• _Task prompt_
Print the data below exactly, but only the lines from the one containing "color: #f2f2f2;" down to the one containing "-463,7 +463,7 @@", inclusive.

• _Records for the task_
- - - - -

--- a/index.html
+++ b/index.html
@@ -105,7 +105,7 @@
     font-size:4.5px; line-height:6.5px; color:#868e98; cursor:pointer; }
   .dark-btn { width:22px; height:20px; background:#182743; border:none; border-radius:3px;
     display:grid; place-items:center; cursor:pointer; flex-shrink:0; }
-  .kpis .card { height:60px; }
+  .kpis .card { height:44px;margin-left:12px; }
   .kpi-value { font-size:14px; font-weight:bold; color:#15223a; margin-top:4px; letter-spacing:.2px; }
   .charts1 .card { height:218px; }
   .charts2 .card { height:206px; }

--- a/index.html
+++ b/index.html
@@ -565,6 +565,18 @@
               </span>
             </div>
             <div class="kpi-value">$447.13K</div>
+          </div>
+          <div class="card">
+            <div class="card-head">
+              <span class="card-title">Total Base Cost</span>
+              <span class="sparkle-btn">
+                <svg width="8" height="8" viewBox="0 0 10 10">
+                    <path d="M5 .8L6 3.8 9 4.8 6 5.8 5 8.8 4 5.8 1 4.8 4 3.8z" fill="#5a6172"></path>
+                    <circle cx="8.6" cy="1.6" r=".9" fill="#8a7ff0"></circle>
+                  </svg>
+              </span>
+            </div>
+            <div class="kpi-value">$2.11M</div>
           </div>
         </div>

- - - - -

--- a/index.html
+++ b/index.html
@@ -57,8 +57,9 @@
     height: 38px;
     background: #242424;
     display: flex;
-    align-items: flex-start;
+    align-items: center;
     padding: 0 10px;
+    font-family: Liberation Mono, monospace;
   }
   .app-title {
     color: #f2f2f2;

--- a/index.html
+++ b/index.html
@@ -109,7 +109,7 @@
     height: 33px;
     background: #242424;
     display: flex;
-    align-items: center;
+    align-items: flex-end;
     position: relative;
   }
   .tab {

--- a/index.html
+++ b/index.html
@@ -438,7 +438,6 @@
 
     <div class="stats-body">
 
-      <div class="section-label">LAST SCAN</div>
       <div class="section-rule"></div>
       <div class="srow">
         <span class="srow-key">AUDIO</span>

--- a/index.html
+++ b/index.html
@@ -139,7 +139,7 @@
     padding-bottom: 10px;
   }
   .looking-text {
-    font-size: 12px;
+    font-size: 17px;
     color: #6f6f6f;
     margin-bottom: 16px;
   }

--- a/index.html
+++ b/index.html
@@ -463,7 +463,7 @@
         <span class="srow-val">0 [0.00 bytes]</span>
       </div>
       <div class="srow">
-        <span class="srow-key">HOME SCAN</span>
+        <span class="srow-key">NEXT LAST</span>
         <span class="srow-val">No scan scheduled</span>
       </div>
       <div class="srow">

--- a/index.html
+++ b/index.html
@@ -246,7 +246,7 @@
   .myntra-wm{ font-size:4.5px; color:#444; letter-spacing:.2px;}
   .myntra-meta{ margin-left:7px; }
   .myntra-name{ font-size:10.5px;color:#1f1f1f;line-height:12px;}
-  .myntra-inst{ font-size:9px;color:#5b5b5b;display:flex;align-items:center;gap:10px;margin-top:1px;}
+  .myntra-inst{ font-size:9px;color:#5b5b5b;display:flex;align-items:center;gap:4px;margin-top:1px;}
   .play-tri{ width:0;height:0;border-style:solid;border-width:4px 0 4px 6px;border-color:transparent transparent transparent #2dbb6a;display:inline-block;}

- - - - -

• _Exercise result_
     color: #f2f2f2;

--- a/index.html
+++ b/index.html
@@ -109,7 +109,7 @@
     height: 33px;
     background: #242424;
     display: flex;
-    align-items: center;
+    align-items: flex-end;
     position: relative;
   }
   .tab {

--- a/index.html
+++ b/index.html
@@ -438,7 +438,6 @@
 
     <div class="stats-body">
 
-      <div class="section-label">LAST SCAN</div>
       <div class="section-rule"></div>
       <div class="srow">
         <span class="srow-key">AUDIO</span>

--- a/index.html
+++ b/index.html
@@ -139,7 +139,7 @@
     padding-bottom: 10px;
   }
   .looking-text {
-    font-size: 12px;
+    font-size: 17px;
     color: #6f6f6f;
     margin-bottom: 16px;
   }

--- a/index.html
+++ b/index.html
@@ -463,7 +463,7 @@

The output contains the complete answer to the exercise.